K-Means Clustering With Natural Density Peaks for Discovering Arbitrary-Shaped Clusters

IEEE Trans Neural Netw Learn Syst. 2023 Feb 28:PP. doi: 10.1109/TNNLS.2023.3248064. Online ahead of print.

Abstract

Due to simplicity, K-means has become a widely used clustering method. However, its clustering result is seriously affected by the initial centers and the allocation strategy makes it hard to identify manifold clusters.

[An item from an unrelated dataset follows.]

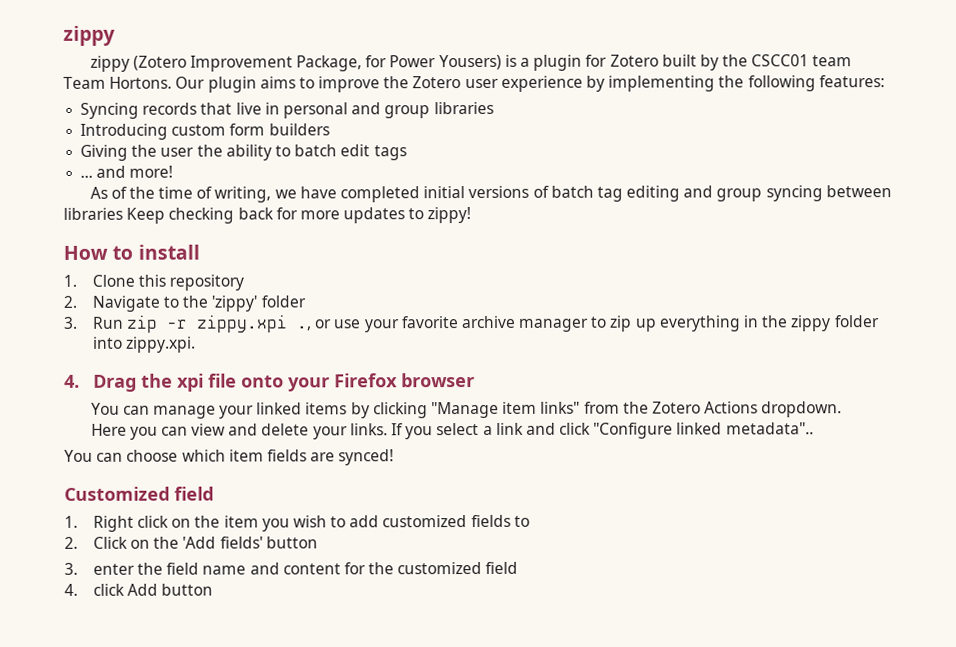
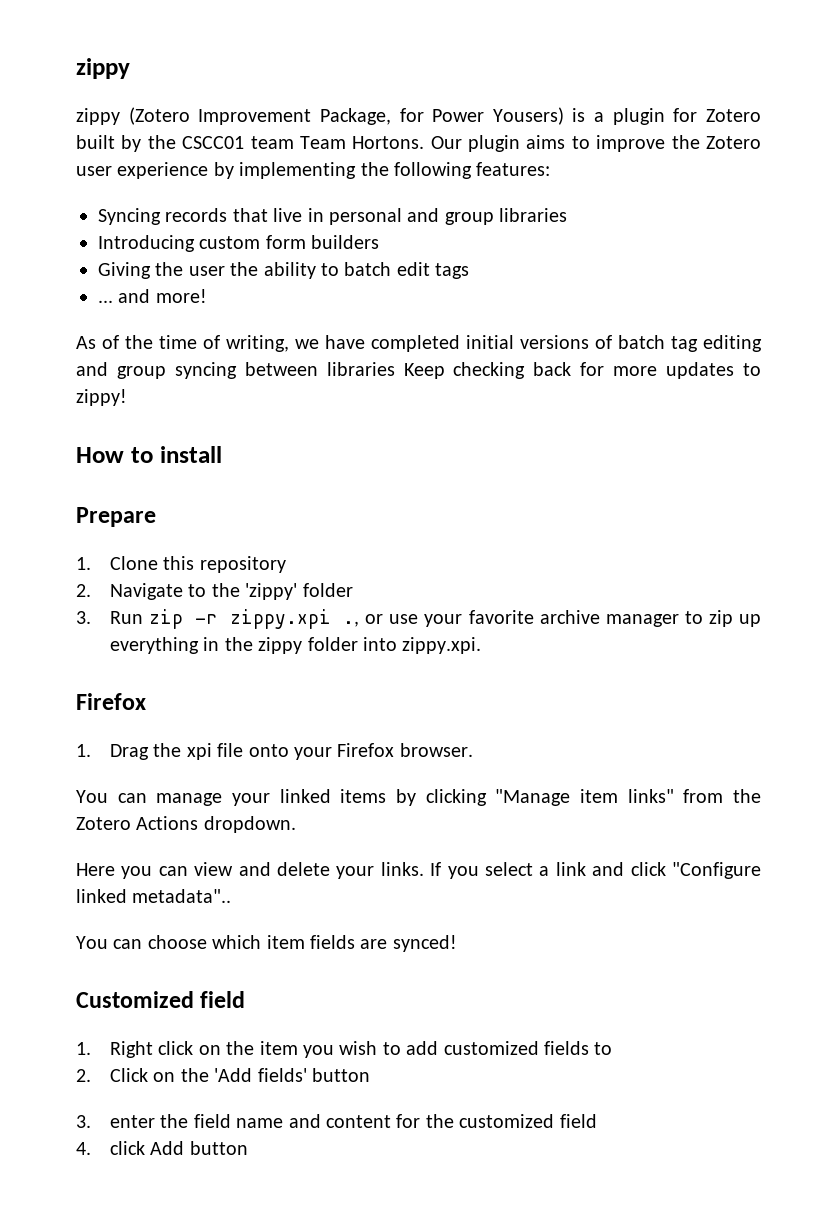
+ Prepare
  3. Run zip -r zippy.xpi ., or use your favorite archive manager to zip up everything in the zippy folder into zippy.xpi.
- 4. Drag the xpi file onto your Firefox browser
+ Firefox
+ 1. Drag the xpi file onto your Firefox browser.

Many improved K-means are proposed to accelerate it and improve the quality of initialize cluster centers, but few researchers pay attention to the shortcoming of K-means in discovering arbitrary-shaped clusters. Using graph distance (GD) to measure the dissimilarity between objects is a good way to solve this problem, but computing the GD is time-consuming. Inspired by the idea that granular ball uses a ball to represent the local data, we select representatives from a local neighborhood, called natural density peaks (NDPs). On the basis of NDPs, we propose a novel K-means algorithm for identifying arbitrary-shaped clusters, called NDP-Kmeans. It defines neighbor-based distance between NDPs and takes advantage of the neighbor-based distance to compute the GD between NDPs. Afterward, an improved K-means with high-quality initial centers and GD is used to cluster NDPs. Finally, each remaining object is assigned according to its representative. The experimental results show that our algorithms can not only recognize spherical clusters but also manifold clusters. Therefore, NDP-Kmeans has more advantages in detecting arbitrary-shaped clusters than other excellent algorithms.